Gelora Bung Karno Main Stadium (; literally "Bung Karno Sports Arena Main Stadium"), formerly Senayan Main Stadium and Gelora Senayan Main Stadium, is a multi-purpose stadium located at the center of the Gelora Bung Karno Sports Complex in Central Jakarta, Indonesia. It is mostly used for football matches. The stadium is named after Sukarno, the then-president of Indonesia, who sparked the idea of building the sports complex.

When first opened prior to the 1962 Asian Games, the stadium had a seating capacity of 110,000. It has been reduced twice during renovations: first to 88,306 in 2006 for the 2007 AFC Asian Cup and then to 77,193 single seats as part of renovations for the 2018 Asian Games and Asian Para Games, where it hosted the ceremonies and athletics competitions. The capacity of 88,083 makes it 7th largest association football stadium in the world. Due to the most recent renovation which saw all remaining bleachers replaced by single seats, it is the 28th largest association football stadium in the world and the 8th largest association football stadium in Asia.

History

Construction began on 8 February 1960 and finished on 21 July 1962, in time to host the following month's Asian Games. Its construction was partially funded through a special loan from the Soviet Union (present Russia). The stadium's original capacity of 110,000 people was reduced to 88,306 as a result of renovations for the 2007 AFC Asian Cup. The stadium is well-known for its ring-shaped facade, the temu gelang also called gigantic ring, which was designed to shade spectators from the sun, and increase the grandeur of the stadium.

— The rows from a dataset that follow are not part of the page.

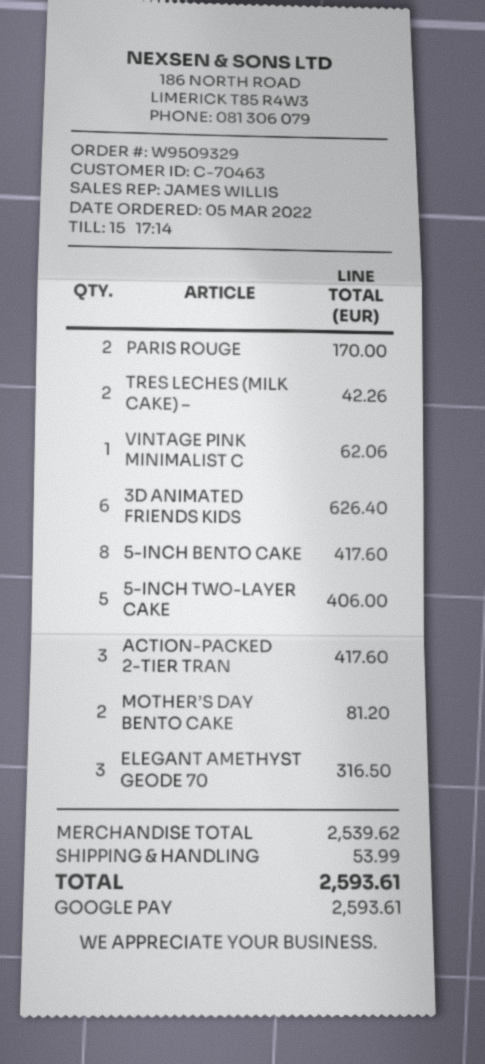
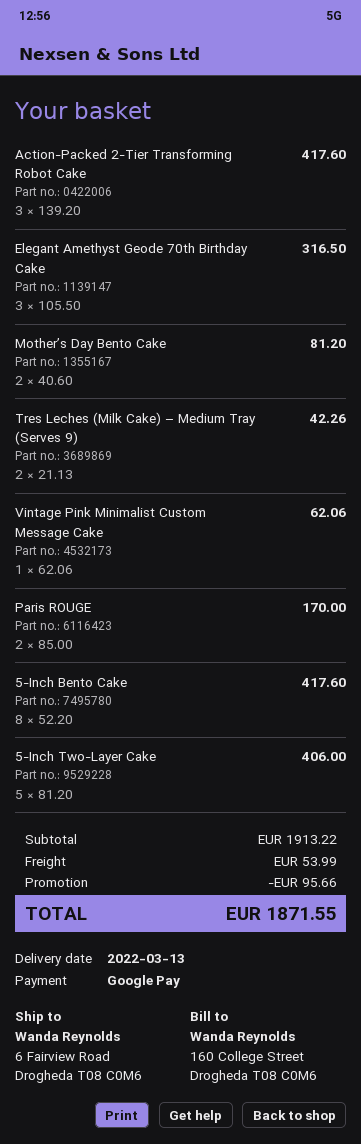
3D ANIMATED FRIENDS KIDS: 6 for 626.40 -> none
subtotal: 2539.62 -> 1913.22
discount: none -> 95.66
total: 2593.61 -> 1871.55

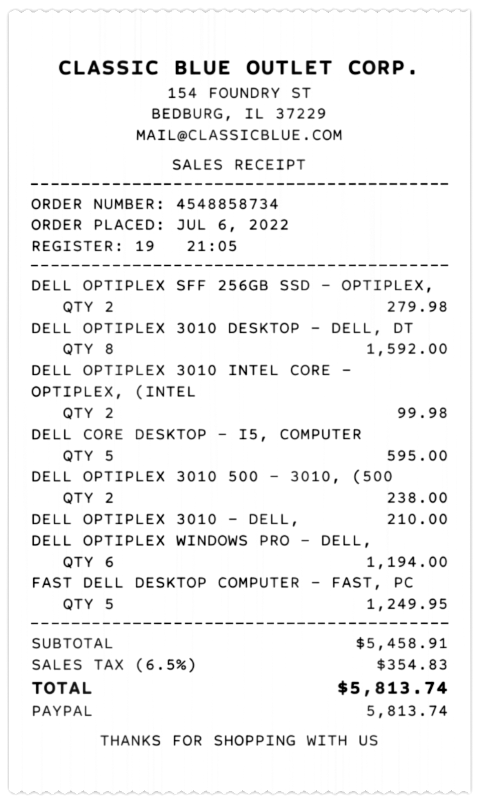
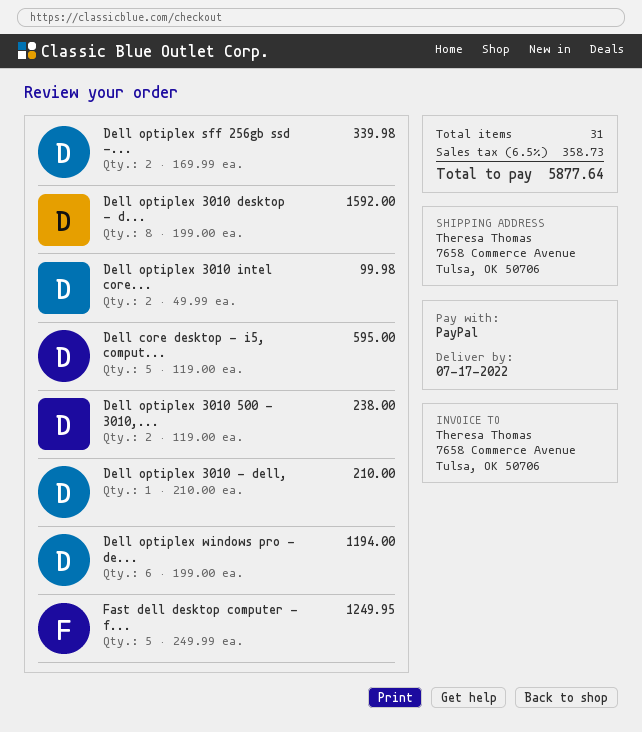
DELL OPTIPLEX SFF 256GB SSD - OPTIPLEX,: 2 for 279.98 -> 2 for 339.98
tax: 6.5% = 354.83 -> 6.5% = 358.73
total: 5813.74 -> 5877.64

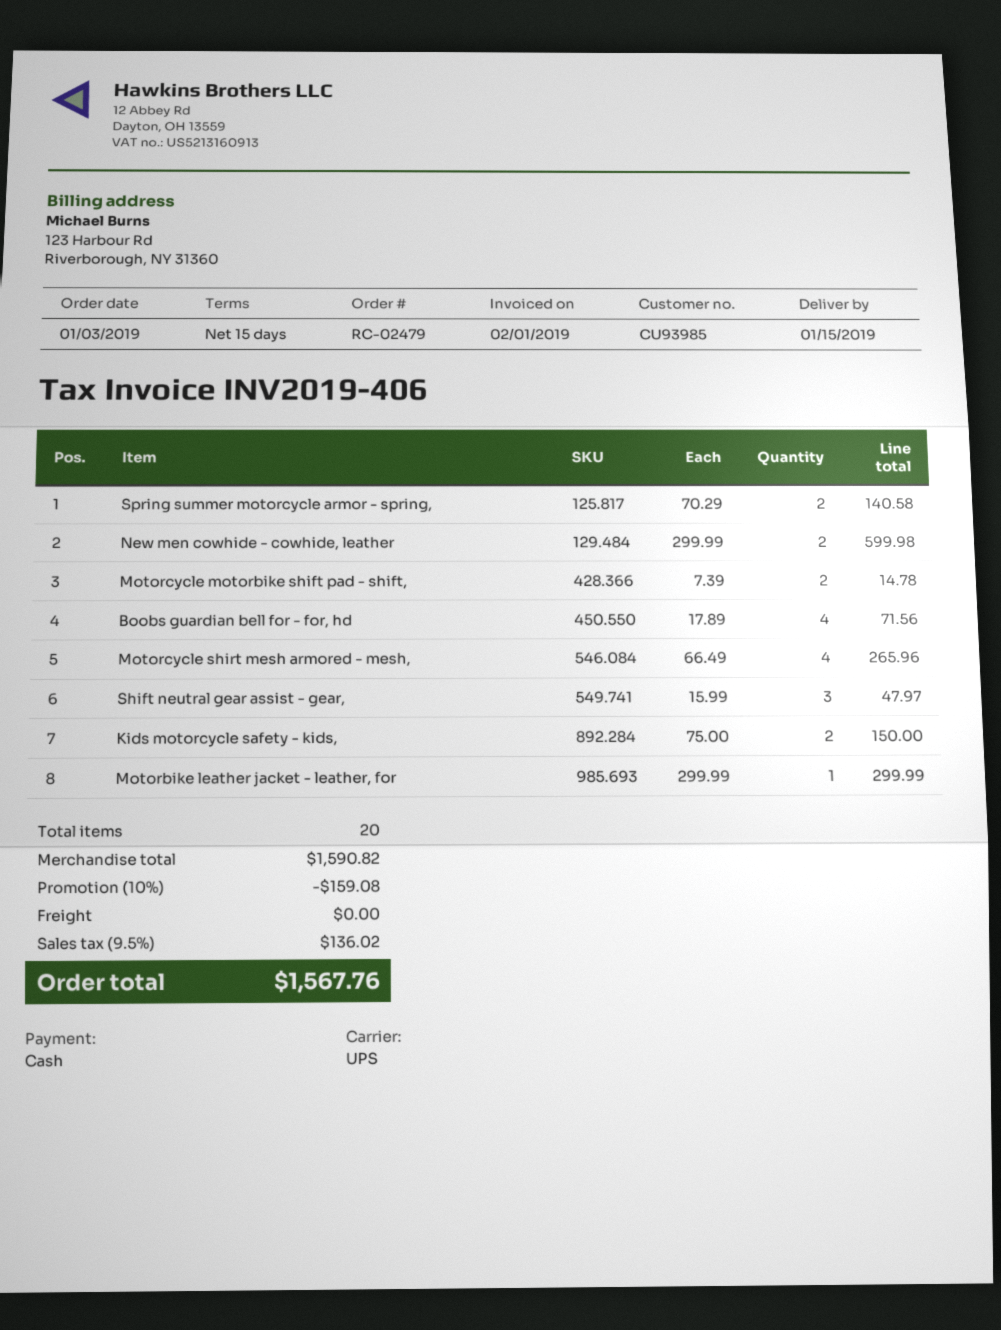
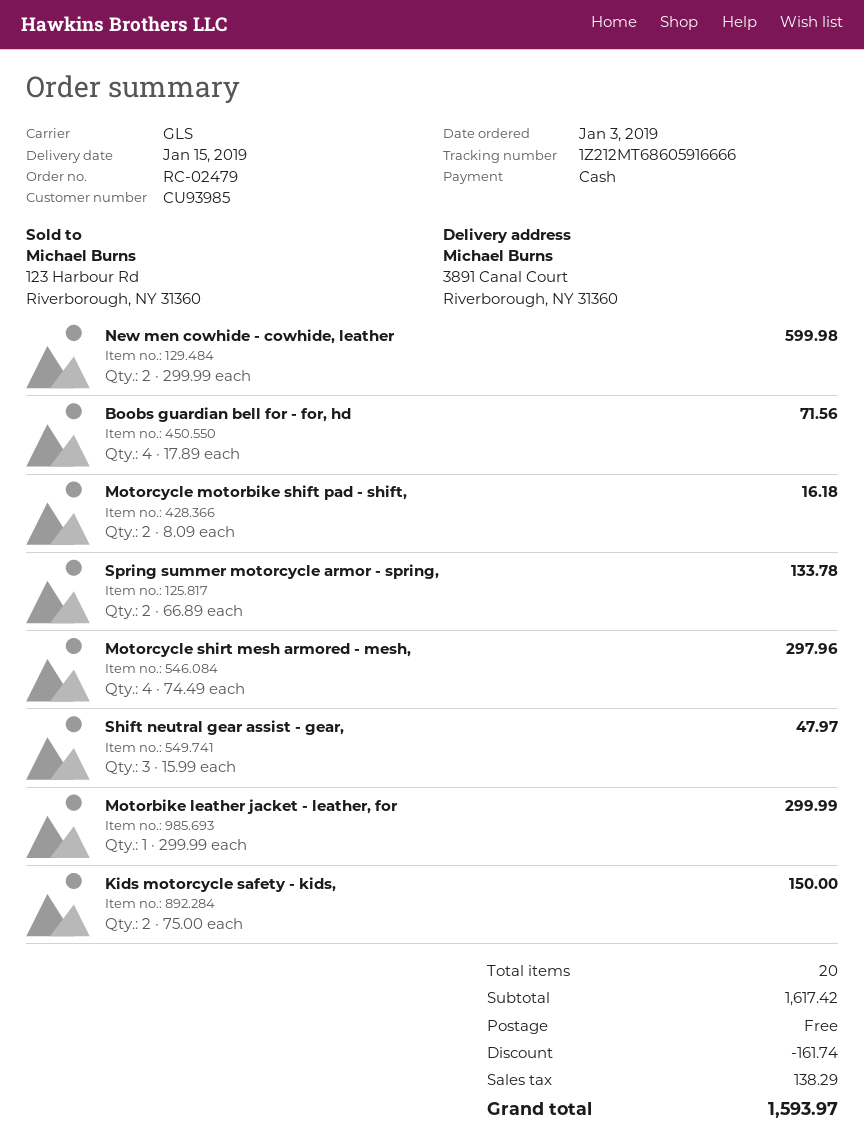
shipping method: UPS -> GLS
Spring summer motorcycle armor - spring,: 2 x 70.29 = 140.58 -> 2 x 66.89 = 133.78
Motorcycle motorbike shift pad - shift,: 2 x 7.39 = 14.78 -> 2 x 8.09 = 16.18
Motorcycle shirt mesh armored - mesh,: 4 x 66.49 = 265.96 -> 4 x 74.49 = 297.96
subtotal: 1590.82 -> 1617.42
discount: 159.08 -> 161.74
tax: 136.02 -> 138.29
total: 1567.76 -> 1593.97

Although the stadium is popularly known as Gelora Bung Karno Stadium (Stadion Gelora Bung Karno) or GBK Stadium, its official name is Gelora Bung Karno Main Stadium (Stadion Utama Gelora Bung Karno), as there are other stadiums in the Gelora Bung Karno Sports Complex, such as the Sports Palace and the secondary stadium. It was known as Senajan (EYD: Senayan) Main Stadium from its opening through the 1962 Asiad until the complex's name was changed to Gelora Bung Karno by a Presidential Decree issued on 24 September 1962, twenty days after the games ended. During the New Order era, the complex was renamed "Gelora Senayan Complex" and the stadium was renamed "Gelora Senayan Main Stadium" in 1969 under the "de-Sukarnoization" policy by military junta government Suharto. After the fall of the dictatorship, the complex name was reverted by President Abdurrahman Wahid in a decree effective since 17 January 2001.
The stadium served as the main venue of the 2018 Asian Games and Asian Para Games, hosting the ceremonies and athletics. It underwent renovations in preparation for the events; to comply with FIFA standards, all of the stadium's existing seating was replaced, including its remaining bleachers, making it an all-seater with a capacity of 77,193. The new seats are coloured in red, white, and grey—resembling a waving flag of Indonesia. A new, brighter LED lighting system was also installed, with 620 fixtures, and an RGB lighting system was installed on the stadium's facade. Improvements were also made to the stadium's accessibility.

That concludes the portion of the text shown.